Straight from Google: What You Need to Know - helwr
http://www.mattcutts.com/blog/seo-for-bloggers/

======
cryptnoob
I hate that google is so "text focused". Obviously, for 90% of the web, that's
just fine, but I do web apps that "do things".

For example, if I have a web app that converts numbers between bases (just an
example, OK?), Google would ignore me, since my home page is just a couple of
text fields and a submit button. (If it's ajax, I don't even have a submit
button)

So, I say, "OK, fine, Google, you want text, I'll give you text", and I add a
blog, saying some stuff about converting numbers between bases. That works a
bit, but really, I don't have that much to say about converting numbers
between bases. I have this app, it works well, what's to say? So, I rapidly
run out of things to say in this blog I was forced to write. Google sees my
site as never having new content, and down I go.
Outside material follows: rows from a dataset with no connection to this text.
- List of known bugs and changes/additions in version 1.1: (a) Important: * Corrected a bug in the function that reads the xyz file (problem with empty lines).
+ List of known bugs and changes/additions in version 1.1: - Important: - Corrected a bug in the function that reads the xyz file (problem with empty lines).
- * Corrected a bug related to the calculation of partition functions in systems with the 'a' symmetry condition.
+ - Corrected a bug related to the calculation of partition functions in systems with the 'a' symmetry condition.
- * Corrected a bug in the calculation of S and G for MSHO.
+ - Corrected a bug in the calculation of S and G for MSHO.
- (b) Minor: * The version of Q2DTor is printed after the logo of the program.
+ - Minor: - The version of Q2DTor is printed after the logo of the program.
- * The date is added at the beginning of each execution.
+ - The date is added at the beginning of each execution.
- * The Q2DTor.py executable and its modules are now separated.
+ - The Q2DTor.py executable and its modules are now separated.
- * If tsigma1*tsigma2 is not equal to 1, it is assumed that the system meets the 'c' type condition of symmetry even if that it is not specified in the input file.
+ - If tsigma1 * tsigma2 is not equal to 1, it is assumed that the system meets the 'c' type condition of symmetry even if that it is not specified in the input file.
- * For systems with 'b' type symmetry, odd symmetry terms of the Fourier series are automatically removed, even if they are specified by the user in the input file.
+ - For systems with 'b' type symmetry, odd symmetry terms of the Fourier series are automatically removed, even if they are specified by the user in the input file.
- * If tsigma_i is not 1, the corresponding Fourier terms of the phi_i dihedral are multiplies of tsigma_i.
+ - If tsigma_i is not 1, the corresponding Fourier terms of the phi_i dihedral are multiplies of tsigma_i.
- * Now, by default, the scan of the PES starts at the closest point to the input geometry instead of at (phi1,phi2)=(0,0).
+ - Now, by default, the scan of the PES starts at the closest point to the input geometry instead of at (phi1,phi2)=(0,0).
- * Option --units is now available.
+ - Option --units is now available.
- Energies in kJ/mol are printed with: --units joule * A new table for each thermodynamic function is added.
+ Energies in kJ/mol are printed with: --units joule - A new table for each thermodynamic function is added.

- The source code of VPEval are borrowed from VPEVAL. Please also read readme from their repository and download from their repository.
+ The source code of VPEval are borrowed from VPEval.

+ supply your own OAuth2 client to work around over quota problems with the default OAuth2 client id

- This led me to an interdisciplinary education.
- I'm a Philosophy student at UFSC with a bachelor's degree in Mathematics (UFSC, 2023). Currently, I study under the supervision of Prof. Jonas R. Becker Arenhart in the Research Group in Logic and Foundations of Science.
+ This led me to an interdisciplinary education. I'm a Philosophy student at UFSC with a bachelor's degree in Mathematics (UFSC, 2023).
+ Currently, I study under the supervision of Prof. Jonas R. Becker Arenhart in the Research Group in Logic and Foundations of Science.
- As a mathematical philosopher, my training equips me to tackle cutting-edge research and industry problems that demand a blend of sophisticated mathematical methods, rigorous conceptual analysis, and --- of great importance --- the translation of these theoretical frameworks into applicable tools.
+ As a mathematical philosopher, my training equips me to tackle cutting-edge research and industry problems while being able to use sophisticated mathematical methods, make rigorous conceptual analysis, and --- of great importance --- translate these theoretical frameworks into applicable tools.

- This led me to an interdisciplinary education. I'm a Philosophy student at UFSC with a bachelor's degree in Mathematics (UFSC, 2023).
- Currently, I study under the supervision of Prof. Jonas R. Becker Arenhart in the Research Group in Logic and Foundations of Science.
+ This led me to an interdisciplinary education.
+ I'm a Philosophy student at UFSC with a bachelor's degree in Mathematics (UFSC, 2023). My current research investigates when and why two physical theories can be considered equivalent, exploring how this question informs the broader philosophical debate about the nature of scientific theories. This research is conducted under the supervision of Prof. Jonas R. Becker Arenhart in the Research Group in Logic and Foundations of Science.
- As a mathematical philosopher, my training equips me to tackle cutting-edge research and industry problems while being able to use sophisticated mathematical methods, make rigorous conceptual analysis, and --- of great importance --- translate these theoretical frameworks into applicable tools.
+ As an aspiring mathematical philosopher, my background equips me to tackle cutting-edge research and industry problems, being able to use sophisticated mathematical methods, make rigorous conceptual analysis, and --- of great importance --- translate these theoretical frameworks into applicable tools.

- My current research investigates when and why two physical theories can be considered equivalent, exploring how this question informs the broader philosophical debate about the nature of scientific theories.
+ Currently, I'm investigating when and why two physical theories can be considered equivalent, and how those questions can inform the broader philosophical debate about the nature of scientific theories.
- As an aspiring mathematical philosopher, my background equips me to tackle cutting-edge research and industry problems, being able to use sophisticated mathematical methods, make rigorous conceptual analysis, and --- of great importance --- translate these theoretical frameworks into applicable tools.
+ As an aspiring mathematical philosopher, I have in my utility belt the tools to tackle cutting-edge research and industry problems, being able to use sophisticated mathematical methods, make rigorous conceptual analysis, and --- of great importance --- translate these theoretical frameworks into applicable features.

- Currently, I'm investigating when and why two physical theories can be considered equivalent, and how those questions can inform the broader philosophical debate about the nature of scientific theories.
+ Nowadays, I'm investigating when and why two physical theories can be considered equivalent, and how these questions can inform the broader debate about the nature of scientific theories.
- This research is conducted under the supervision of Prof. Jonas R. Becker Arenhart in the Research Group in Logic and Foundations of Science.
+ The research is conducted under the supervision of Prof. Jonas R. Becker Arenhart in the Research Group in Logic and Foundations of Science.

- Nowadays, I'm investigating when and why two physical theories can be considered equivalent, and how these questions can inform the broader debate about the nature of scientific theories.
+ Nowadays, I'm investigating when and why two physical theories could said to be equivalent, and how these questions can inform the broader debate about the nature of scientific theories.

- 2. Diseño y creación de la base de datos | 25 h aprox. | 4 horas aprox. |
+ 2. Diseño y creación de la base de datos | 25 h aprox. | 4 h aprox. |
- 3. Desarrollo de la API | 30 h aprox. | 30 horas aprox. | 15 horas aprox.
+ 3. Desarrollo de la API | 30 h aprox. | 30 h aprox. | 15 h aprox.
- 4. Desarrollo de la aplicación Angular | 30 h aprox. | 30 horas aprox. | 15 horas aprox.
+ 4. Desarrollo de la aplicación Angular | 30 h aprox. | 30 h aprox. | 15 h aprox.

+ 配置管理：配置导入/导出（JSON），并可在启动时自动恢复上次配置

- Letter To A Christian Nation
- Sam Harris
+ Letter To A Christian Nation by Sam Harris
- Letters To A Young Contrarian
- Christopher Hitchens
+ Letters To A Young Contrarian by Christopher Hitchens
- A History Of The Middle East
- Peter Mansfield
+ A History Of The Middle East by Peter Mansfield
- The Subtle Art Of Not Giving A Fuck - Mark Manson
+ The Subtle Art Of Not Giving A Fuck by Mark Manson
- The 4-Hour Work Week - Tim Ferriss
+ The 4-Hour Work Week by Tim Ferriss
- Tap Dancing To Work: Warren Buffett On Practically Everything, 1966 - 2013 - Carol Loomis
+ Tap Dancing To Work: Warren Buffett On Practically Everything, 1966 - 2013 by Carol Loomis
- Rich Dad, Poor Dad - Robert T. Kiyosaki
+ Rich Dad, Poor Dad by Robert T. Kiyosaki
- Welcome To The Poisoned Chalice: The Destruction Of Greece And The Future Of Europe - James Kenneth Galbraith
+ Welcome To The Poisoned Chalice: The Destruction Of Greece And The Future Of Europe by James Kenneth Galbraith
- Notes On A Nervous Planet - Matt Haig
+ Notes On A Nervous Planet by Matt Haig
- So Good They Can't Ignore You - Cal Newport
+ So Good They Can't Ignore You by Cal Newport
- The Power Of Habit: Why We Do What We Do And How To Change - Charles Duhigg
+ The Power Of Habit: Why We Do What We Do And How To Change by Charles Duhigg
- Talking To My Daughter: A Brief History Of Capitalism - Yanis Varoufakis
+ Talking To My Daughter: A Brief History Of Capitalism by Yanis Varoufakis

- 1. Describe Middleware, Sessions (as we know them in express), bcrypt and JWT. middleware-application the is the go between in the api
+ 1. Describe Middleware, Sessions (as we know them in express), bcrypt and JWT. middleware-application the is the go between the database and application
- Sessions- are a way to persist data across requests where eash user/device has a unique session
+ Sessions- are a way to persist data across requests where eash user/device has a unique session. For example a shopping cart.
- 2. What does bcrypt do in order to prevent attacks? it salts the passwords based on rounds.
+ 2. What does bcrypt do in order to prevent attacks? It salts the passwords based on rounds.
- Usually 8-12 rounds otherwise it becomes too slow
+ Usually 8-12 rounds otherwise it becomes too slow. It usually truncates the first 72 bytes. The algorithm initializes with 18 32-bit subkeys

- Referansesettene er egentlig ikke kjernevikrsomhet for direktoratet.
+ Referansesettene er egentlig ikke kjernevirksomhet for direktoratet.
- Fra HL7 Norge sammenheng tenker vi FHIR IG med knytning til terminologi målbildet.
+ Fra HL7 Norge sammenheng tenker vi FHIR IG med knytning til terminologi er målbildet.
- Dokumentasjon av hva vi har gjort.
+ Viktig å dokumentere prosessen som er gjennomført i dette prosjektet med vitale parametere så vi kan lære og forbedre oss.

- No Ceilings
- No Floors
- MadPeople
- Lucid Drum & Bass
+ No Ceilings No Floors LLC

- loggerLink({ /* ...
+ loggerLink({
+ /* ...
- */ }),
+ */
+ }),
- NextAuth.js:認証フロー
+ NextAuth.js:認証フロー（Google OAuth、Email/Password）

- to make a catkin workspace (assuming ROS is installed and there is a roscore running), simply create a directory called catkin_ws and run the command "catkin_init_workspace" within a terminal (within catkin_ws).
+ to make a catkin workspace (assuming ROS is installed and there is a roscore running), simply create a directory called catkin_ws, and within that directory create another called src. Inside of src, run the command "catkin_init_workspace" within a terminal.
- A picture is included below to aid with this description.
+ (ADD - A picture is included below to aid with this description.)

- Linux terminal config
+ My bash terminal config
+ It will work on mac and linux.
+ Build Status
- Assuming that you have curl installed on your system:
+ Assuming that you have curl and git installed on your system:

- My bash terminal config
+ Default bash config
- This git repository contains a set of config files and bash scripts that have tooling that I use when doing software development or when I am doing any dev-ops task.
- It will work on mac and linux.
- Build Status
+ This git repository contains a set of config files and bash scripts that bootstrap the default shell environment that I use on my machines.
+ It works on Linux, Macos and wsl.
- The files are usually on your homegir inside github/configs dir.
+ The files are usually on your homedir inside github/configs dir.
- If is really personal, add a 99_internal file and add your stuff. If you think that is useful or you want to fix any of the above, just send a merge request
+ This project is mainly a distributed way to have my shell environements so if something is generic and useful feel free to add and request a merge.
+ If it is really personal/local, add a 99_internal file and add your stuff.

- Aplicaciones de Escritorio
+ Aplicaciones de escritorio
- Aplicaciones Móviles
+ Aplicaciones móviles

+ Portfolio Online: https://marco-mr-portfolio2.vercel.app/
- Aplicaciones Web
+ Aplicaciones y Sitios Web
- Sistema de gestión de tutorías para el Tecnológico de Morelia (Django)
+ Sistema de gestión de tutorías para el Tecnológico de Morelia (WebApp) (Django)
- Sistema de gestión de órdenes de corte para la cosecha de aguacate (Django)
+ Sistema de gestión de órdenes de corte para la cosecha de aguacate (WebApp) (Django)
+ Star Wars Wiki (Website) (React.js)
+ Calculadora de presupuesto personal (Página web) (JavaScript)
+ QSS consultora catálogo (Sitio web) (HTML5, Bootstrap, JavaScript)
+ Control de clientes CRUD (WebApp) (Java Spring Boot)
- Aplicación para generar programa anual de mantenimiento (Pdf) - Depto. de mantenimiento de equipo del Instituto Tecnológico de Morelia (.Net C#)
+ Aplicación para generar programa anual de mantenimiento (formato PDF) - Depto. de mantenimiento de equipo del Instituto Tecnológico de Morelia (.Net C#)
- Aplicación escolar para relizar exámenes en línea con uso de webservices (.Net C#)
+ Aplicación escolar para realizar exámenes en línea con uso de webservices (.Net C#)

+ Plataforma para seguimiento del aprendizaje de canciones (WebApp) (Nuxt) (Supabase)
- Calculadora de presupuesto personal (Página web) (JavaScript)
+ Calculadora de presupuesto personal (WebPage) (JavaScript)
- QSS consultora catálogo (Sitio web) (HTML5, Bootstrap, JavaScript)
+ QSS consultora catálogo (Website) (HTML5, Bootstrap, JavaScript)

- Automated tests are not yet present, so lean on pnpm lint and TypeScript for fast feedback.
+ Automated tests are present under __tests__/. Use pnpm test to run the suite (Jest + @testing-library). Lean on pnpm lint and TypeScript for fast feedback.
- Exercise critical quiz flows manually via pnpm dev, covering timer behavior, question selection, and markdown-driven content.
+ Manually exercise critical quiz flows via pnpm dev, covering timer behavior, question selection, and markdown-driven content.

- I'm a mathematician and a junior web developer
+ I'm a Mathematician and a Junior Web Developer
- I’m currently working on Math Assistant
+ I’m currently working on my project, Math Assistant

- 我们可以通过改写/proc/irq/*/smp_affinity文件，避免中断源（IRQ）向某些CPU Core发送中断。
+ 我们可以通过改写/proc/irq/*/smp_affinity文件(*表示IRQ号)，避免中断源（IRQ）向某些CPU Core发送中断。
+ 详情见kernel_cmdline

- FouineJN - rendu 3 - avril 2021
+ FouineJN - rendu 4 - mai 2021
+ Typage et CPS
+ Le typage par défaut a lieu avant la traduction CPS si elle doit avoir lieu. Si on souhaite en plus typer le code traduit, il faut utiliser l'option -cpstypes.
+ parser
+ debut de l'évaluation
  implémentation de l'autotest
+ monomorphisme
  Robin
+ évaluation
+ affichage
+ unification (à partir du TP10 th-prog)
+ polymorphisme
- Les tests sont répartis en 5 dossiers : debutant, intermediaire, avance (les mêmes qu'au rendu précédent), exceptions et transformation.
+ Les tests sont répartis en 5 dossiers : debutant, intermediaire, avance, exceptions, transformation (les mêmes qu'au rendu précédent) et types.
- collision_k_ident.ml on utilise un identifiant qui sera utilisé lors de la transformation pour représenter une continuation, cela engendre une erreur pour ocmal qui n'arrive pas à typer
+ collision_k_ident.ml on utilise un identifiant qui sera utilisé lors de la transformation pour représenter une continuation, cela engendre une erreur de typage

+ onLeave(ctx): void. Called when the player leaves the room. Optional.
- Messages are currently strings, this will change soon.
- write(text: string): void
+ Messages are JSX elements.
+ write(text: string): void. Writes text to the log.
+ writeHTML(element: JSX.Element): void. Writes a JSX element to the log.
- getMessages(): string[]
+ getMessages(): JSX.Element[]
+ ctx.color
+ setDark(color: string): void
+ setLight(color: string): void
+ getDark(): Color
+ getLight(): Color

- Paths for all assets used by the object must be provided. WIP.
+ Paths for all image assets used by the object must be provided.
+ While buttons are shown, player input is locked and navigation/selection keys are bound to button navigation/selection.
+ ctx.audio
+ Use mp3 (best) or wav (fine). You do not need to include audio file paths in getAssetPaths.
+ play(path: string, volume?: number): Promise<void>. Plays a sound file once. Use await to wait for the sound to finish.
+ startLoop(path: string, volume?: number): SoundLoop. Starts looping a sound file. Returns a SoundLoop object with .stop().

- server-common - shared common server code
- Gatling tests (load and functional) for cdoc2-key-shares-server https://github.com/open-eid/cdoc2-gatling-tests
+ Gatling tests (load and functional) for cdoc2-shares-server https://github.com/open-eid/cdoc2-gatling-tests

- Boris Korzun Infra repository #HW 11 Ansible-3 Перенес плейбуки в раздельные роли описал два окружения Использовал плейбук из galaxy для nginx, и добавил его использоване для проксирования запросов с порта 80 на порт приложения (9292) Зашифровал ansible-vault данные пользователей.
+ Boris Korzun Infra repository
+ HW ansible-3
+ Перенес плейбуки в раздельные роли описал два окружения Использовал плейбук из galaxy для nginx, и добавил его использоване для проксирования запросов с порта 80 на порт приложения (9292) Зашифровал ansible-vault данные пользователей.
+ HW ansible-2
Of course, if I had a bunch of incoming links, no worries, but I won't get
them if nobody can find me in the first place.

------
ez77
Slide 42 rocks! I wonder who designed it... or is it a real product???

------
eli_s
I think Matt has his work cut out for him. There is a tonne of content that
Google is having trouble weeding spam from.

Try searching for ' _anything_ review' and you'll get 99.99% spam. Made it
very difficult for me to make an informed choice about buying a new monitor
recently.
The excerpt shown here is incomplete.